▶ Data under study

- - -

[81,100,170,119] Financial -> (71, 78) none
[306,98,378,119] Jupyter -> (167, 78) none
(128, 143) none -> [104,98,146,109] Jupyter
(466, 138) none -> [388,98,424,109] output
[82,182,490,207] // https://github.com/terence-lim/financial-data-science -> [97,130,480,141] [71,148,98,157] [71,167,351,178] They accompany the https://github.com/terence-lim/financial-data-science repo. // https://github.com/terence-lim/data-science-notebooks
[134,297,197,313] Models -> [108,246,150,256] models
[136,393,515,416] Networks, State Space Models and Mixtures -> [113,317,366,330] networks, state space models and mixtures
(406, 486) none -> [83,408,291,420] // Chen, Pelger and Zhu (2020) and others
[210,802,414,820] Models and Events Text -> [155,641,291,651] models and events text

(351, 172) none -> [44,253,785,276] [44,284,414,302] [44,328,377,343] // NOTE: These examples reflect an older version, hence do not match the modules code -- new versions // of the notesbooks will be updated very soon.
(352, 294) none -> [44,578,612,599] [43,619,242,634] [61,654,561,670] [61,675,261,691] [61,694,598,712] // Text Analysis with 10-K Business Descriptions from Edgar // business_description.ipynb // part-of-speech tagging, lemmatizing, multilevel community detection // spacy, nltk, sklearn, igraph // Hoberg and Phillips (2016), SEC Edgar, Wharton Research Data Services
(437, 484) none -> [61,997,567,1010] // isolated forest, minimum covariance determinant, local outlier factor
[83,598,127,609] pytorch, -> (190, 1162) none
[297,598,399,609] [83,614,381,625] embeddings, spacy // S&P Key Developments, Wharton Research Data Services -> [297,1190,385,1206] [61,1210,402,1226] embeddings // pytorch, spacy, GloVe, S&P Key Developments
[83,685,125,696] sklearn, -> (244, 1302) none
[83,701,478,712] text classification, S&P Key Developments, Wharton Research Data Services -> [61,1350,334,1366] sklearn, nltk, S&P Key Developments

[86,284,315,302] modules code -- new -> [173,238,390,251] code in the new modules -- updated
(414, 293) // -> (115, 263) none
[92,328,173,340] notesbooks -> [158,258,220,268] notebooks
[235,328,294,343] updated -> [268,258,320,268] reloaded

- - -

Give the complete listing again, exactly as it appears above.

▶ Written response
[81,100,170,119] Financial -> (71, 78) none
[306,98,378,119] Jupyter -> (167, 78) none
(128, 143) none -> [104,98,146,109] Jupyter
(466, 138) none -> [388,98,424,109] output
[82,182,490,207] // https://github.com/terence-lim/financial-data-science -> [97,130,480,141] [71,148,98,157] [71,167,351,178] They accompany the https://github.com/terence-lim/financial-data-science repo. // https://github.com/terence-lim/data-science-notebooks
[134,297,197,313] Models -> [108,246,150,256] models
[136,393,515,416] Networks, State Space Models and Mixtures -> [113,317,366,330] networks, state space models and mixtures
(406, 486) none -> [83,408,291,420] // Chen, Pelger and Zhu (2020) and others
[210,802,414,820] Models and Events Text -> [155,641,291,651] models and events text

(351, 172) none -> [44,253,785,276] [44,284,414,302] [44,328,377,343] // NOTE: These examples reflect an older version, hence do not match the modules code -- new versions // of the notesbooks will be updated very soon.
(352, 294) none -> [44,578,612,599] [43,619,242,634] [61,654,561,670] [61,675,261,691] [61,694,598,712] // Text Analysis with 10-K Business Descriptions from Edgar // business_description.ipynb // part-of-speech tagging, lemmatizing, multilevel community detection // spacy, nltk, sklearn, igraph // Hoberg and Phillips (2016), SEC Edgar, Wharton Research Data Services
(437, 484) none -> [61,997,567,1010] // isolated forest, minimum covariance determinant, local outlier factor
[83,598,127,609] pytorch, -> (190, 1162) none
[297,598,399,609] [83,614,381,625] embeddings, spacy // S&P Key Developments, Wharton Research Data Services -> [297,1190,385,1206] [61,1210,402,1226] embeddings // pytorch, spacy, GloVe, S&P Key Developments
[83,685,125,696] sklearn, -> (244, 1302) none
[83,701,478,712] text classification, S&P Key Developments, Wharton Research Data Services -> [61,1350,334,1366] sklearn, nltk, S&P Key Developments

[86,284,315,302] modules code -- new -> [173,238,390,251] code in the new modules -- updated
(414, 293) // -> (115, 263) none
[92,328,173,340] notesbooks -> [158,258,220,268] notebooks
[235,328,294,343] updated -> [268,258,320,268] reloaded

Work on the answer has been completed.